**Work to complete**
Filter the lines below, copying only those with the string "none".

==========

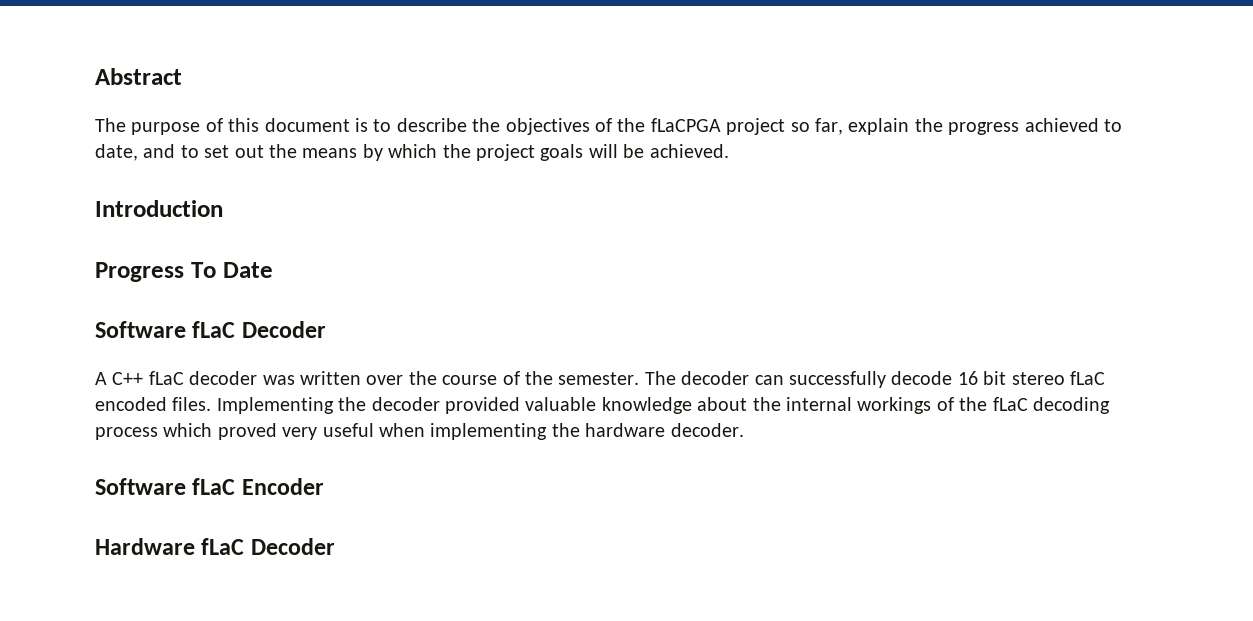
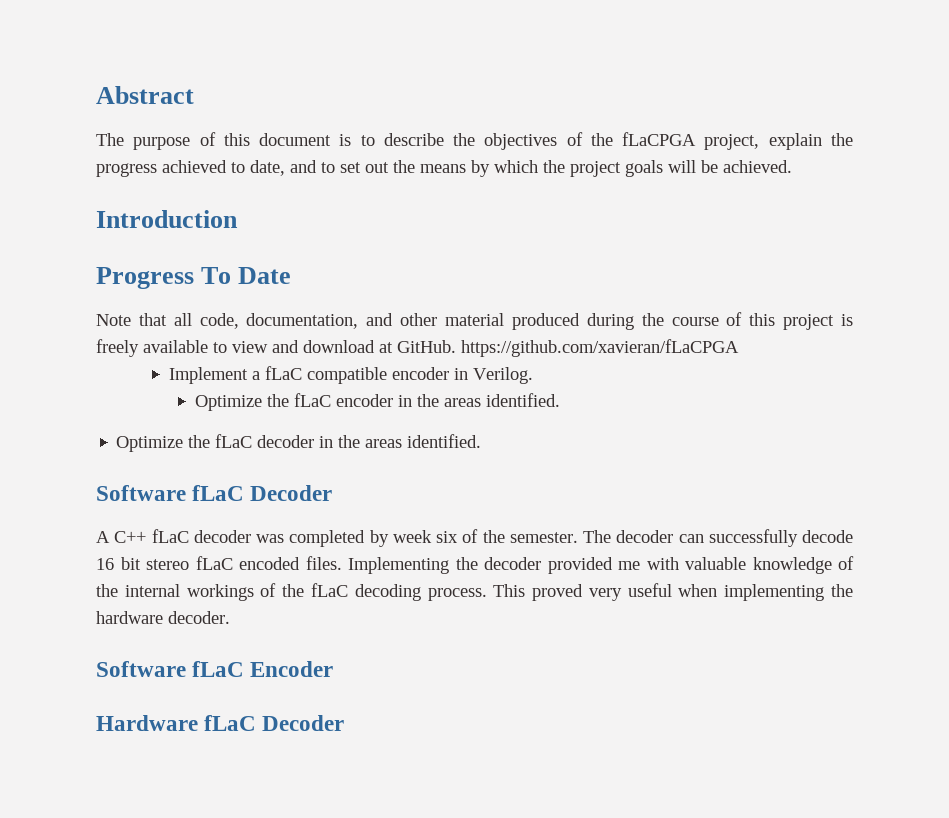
[726,118,843,135] project so far, -> [704,134,760,150] project,
(273, 270) none -> [96,312,854,330] [96,339,739,357] [168,366,533,384] [194,393,560,411] [116,434,482,452] // Note that all code, documentation, and other material produced during the course of this project is freely available to view and download at GitHub. https://github.com/xavieran/fLaCPGA // Implement a fLaC compatible encoder in Verilog. // Optimize the fLaC encoder in the areas identified. // Optimize the fLaC decoder in the areas identified.
[300,371,498,385] written over the course -> [289,530,458,547] completed by week six
(520, 405) none -> [618,557,679,570] me with
[697,397,748,411] about -> [838,556,854,570] of
[95,423,213,440] process which -> [427,584,526,601] process. This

==========

**Expected answer**
(273, 270) none -> [96,312,854,330] [96,339,739,357] [168,366,533,384] [194,393,560,411] [116,434,482,452] // Note that all code, documentation, and other material produced during the course of this project is freely available to view and download at GitHub. https://github.com/xavieran/fLaCPGA // Implement a fLaC compatible encoder in Verilog. // Optimize the fLaC encoder in the areas identified. // Optimize the fLaC decoder in the areas identified.
(520, 405) none -> [618,557,679,570] me with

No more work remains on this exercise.